Version comparison data:
┏━━
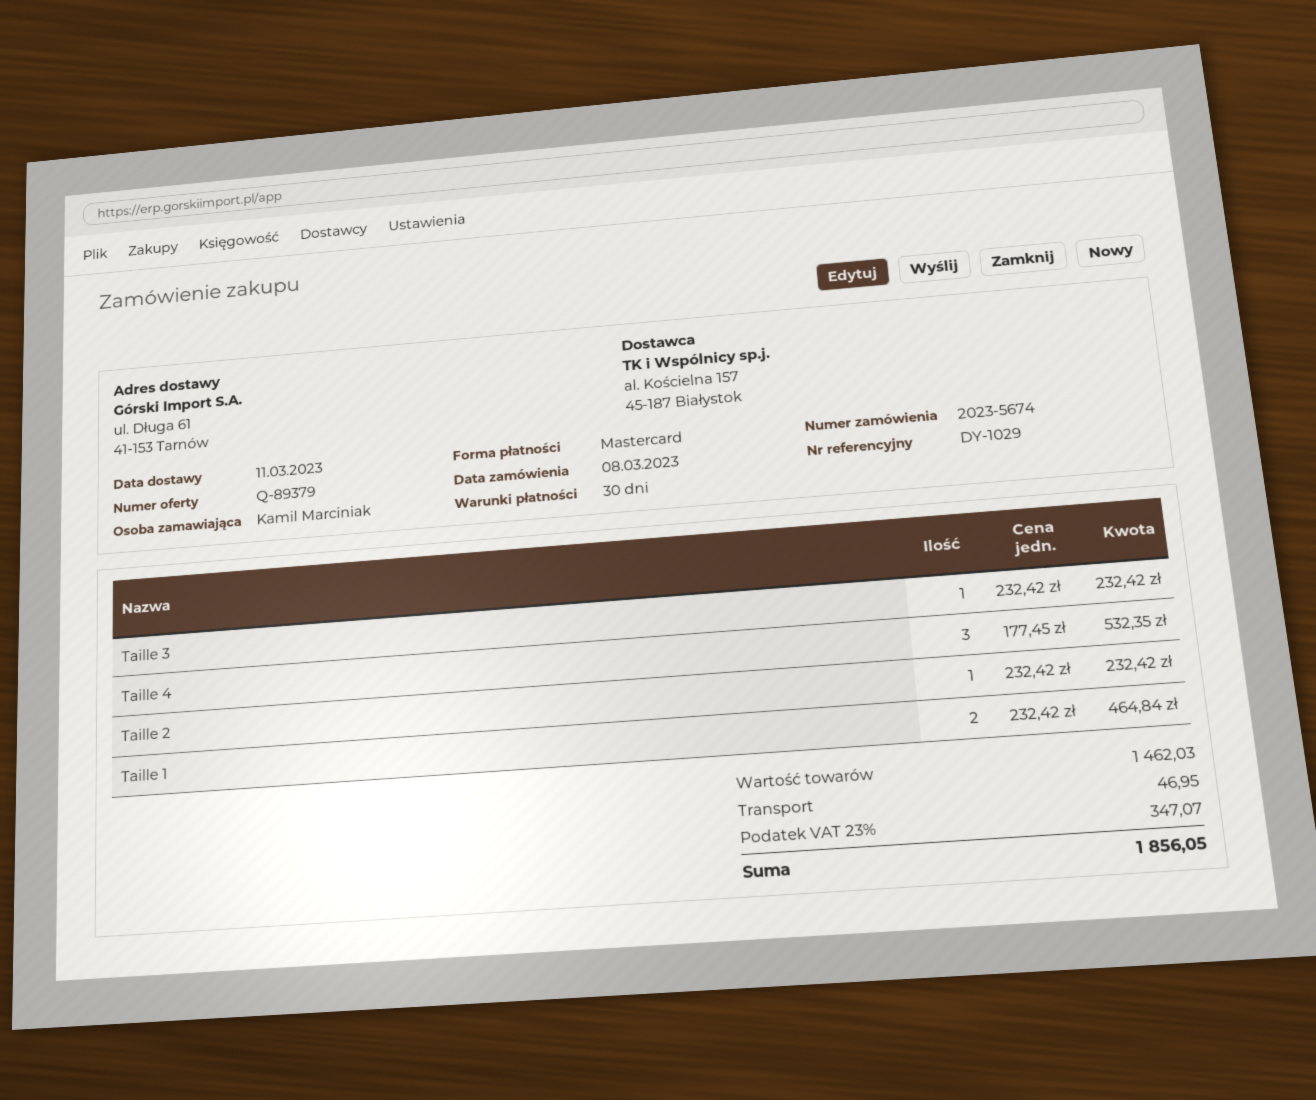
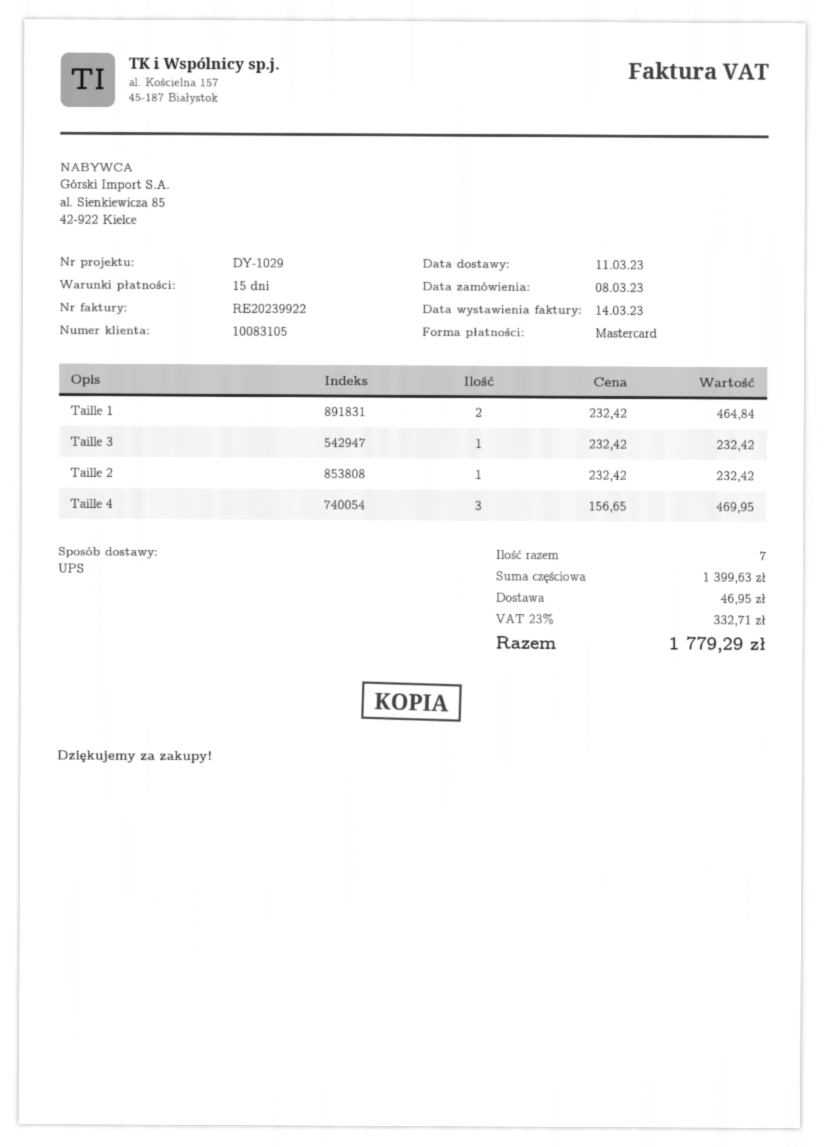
payment terms: 30 days -> 15 days
Taille 4: 3 x 177.45 = 532.35 -> 3 x 156.65 = 469.95
subtotal: 1462.03 -> 1399.63
tax: 23% = 347.07 -> 23% = 332.71
total: 1856.05 -> 1779.29

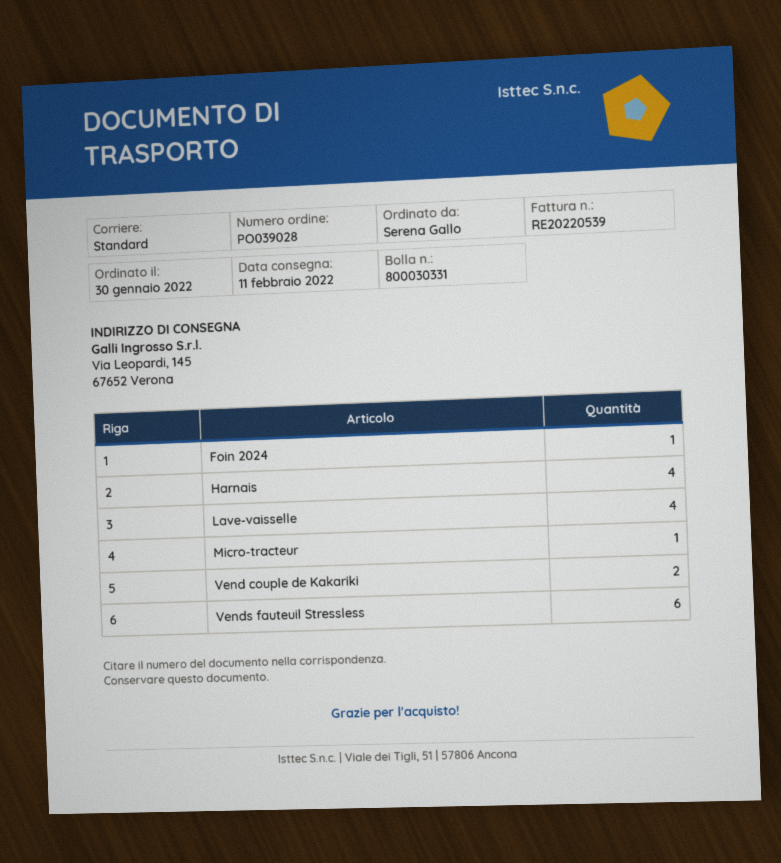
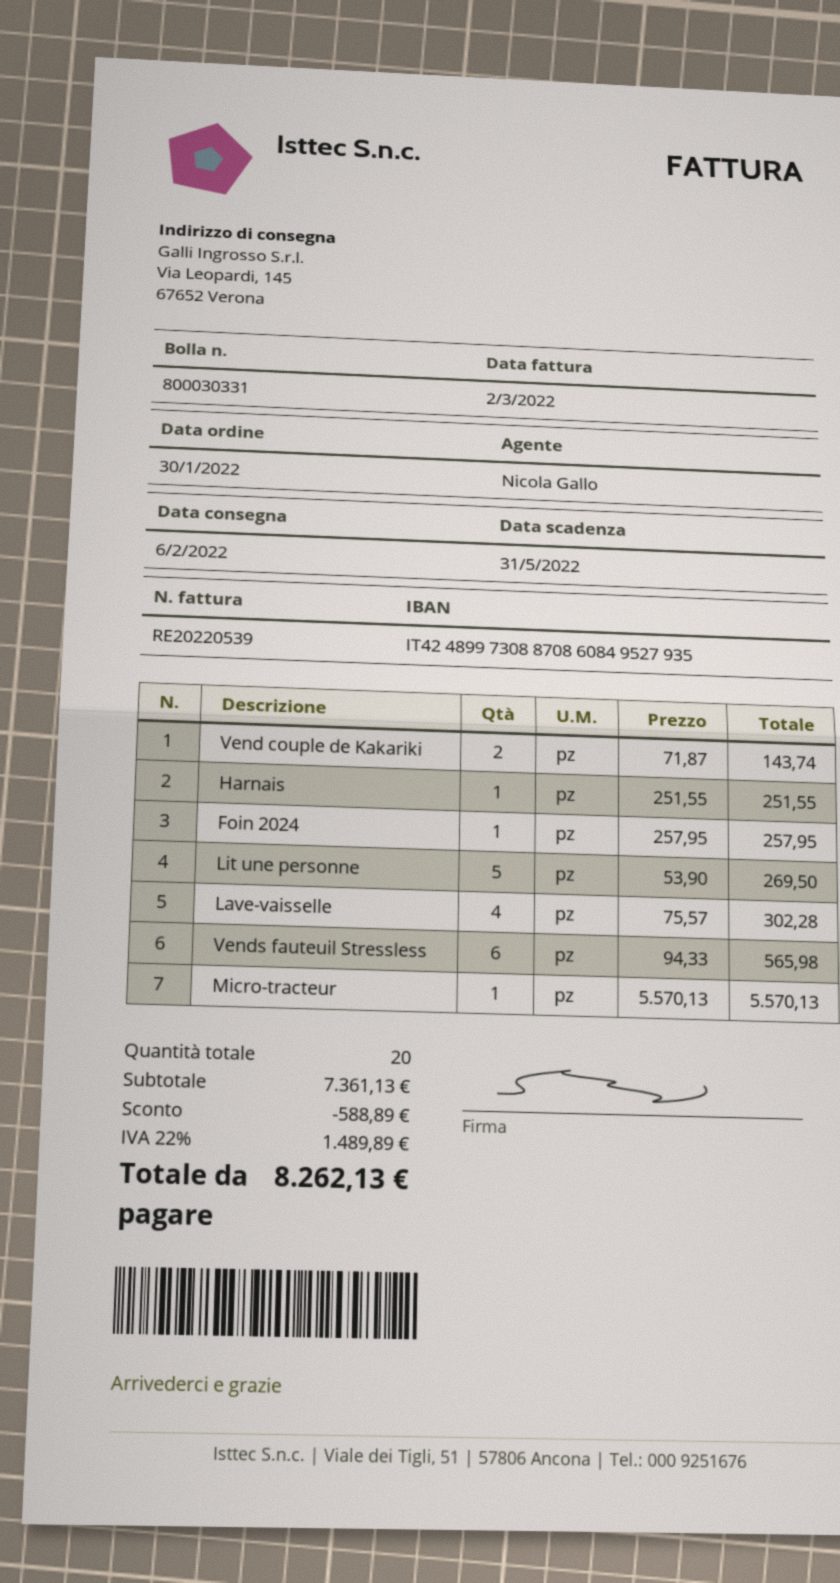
delivery date: 2022-02-11 -> 2022-02-06
Harnais: 4 -> 1
Lit une personne: none -> 5

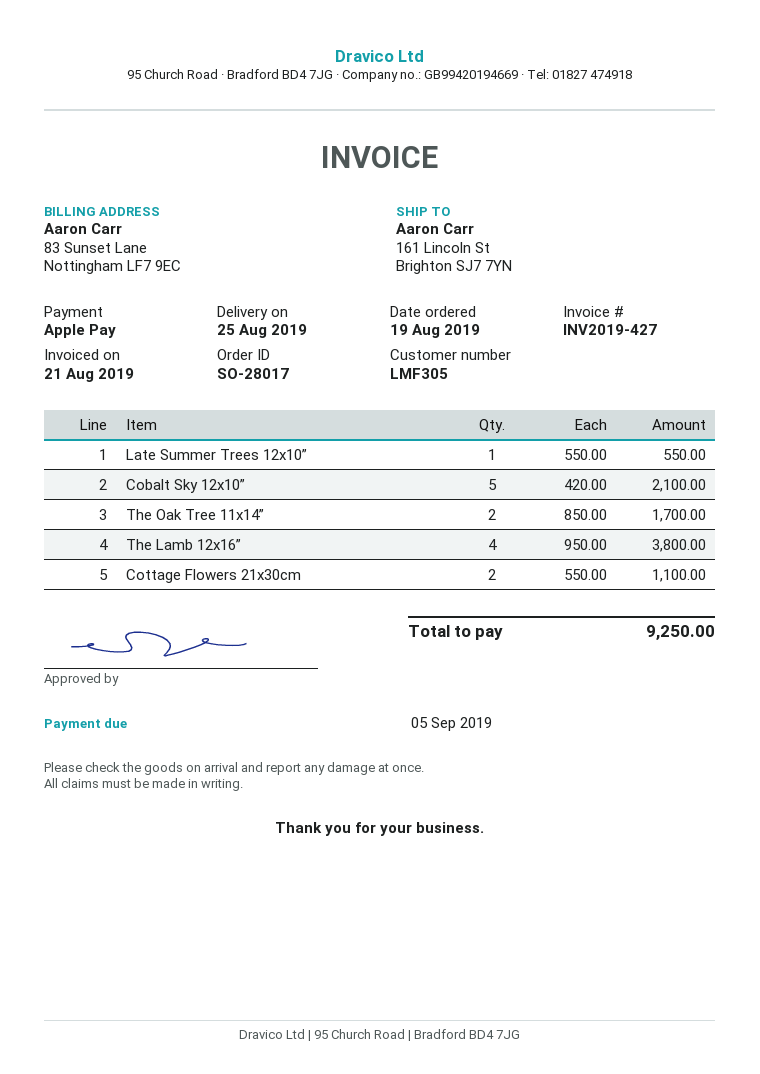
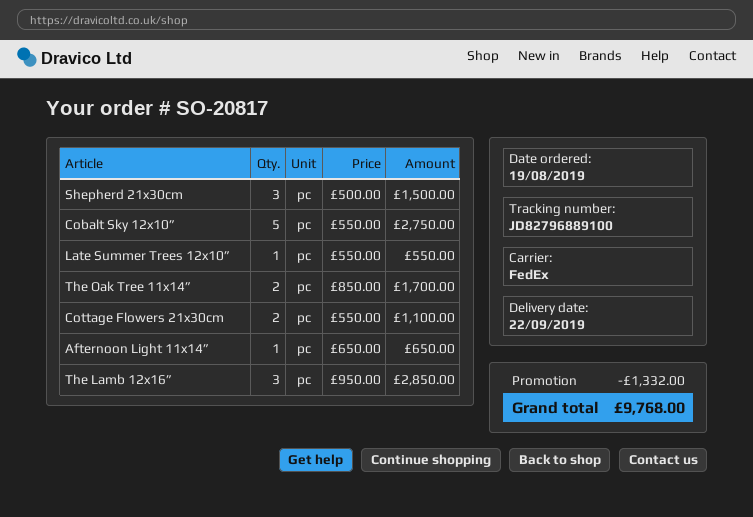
order number: SO-28017 -> SO-20817
delivery date: 2019-08-25 -> 2019-09-22
Cobalt Sky 12x10”: 5 x 420.00 = 2100.00 -> 5 x 550.00 = 2750.00
The Lamb 12x16”: 4 x 950.00 = 3800.00 -> 3 x 950.00 = 2850.00
Shepherd 21x30cm: none -> 3 x 500.00 = 1500.00
Afternoon Light 11x14”: none -> 1 x 650.00 = 650.00
discount: none -> 1332.00
total: 9250.00 -> 9768.00

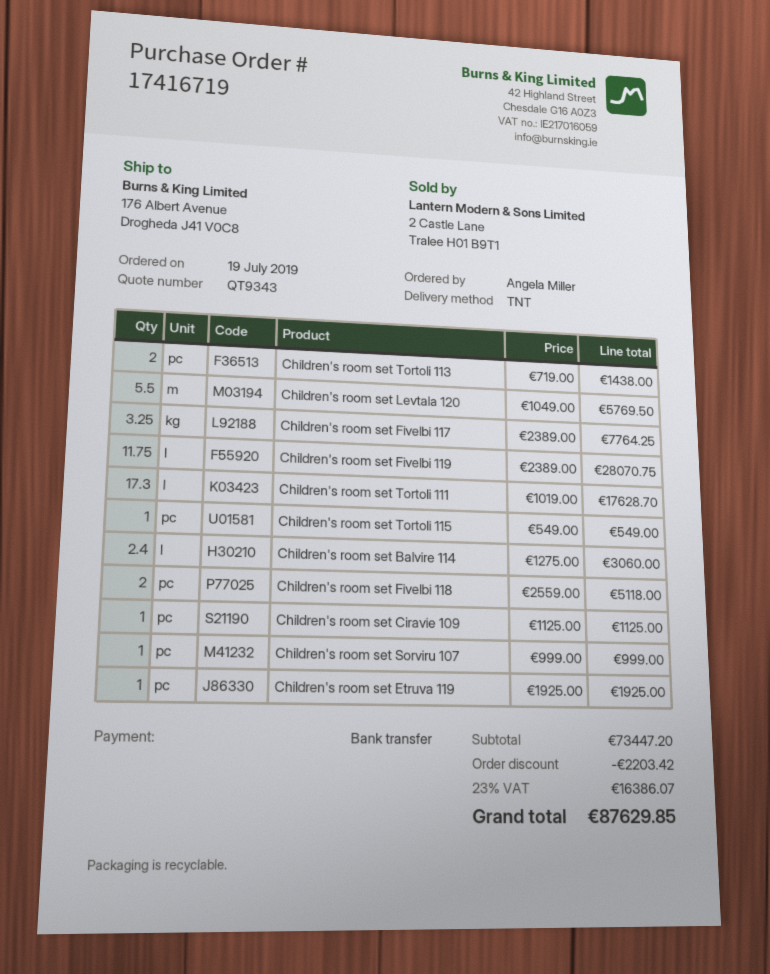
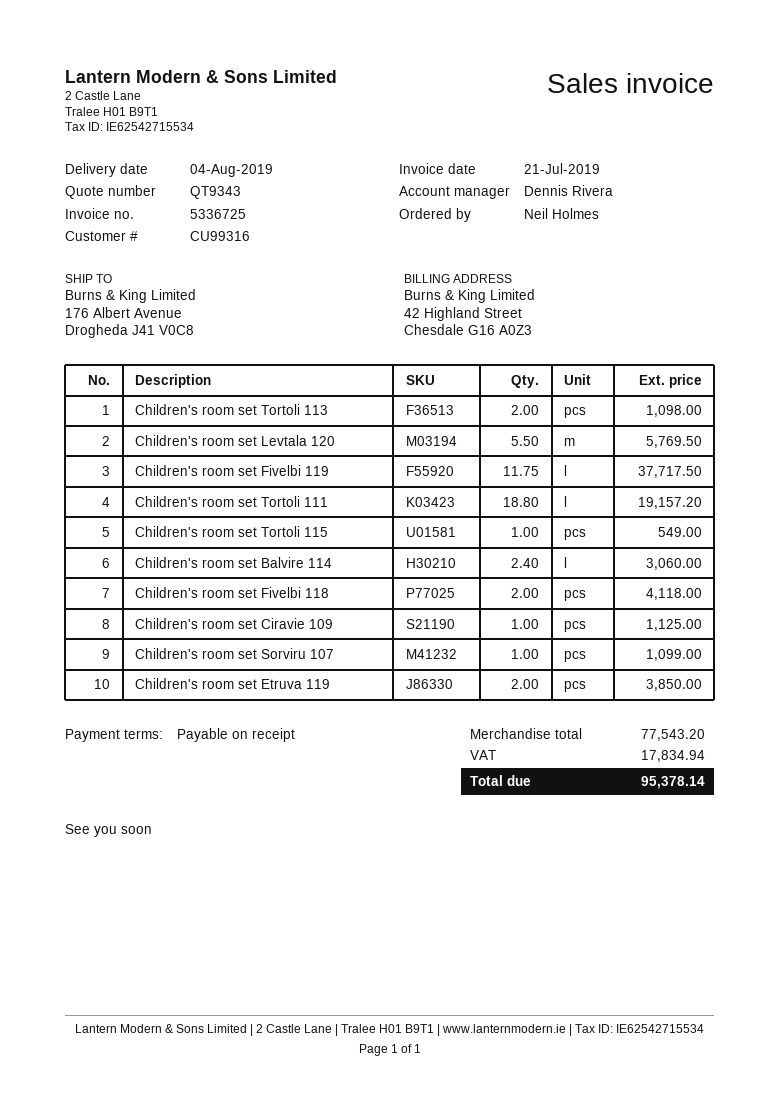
ordered by: Angela Miller -> Neil Holmes
Children's room set Tortoli 113: 2 for 1438.00 -> 2 for 1098.00
Children's room set Fivelbi 117: 3.25 for 7764.25 -> none
Children's room set Fivelbi 119: 11.75 for 28070.75 -> 11.75 for 37717.50
Children's room set Tortoli 111: 17.3 for 17628.70 -> 18.8 for 19157.20
Children's room set Fivelbi 118: 2 for 5118.00 -> 2 for 4118.00
Children's room set Sorviru 107: 1 for 999.00 -> 1 for 1099.00
Children's room set Etruva 119: 1 for 1925.00 -> 2 for 3850.00
subtotal: 73447.20 -> 77543.20
discount: 2203.42 -> none
tax: 16386.07 -> 17834.94
total: 87629.85 -> 95378.14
┗━━
Activity:
Write out the lines of the entries above exactly, beginning with the first and ending with the line that contains "delivery date: 2019-08-25 -> 2019-09-22". No picture goes in.

Exercise result:
payment terms: 30 days -> 15 days
Taille 4: 3 x 177.45 = 532.35 -> 3 x 156.65 = 469.95
subtotal: 1462.03 -> 1399.63
tax: 23% = 347.07 -> 23% = 332.71
total: 1856.05 -> 1779.29

delivery date: 2022-02-11 -> 2022-02-06
Harnais: 4 -> 1
Lit une personne: none -> 5

order number: SO-28017 -> SO-20817
delivery date: 2019-08-25 -> 2019-09-22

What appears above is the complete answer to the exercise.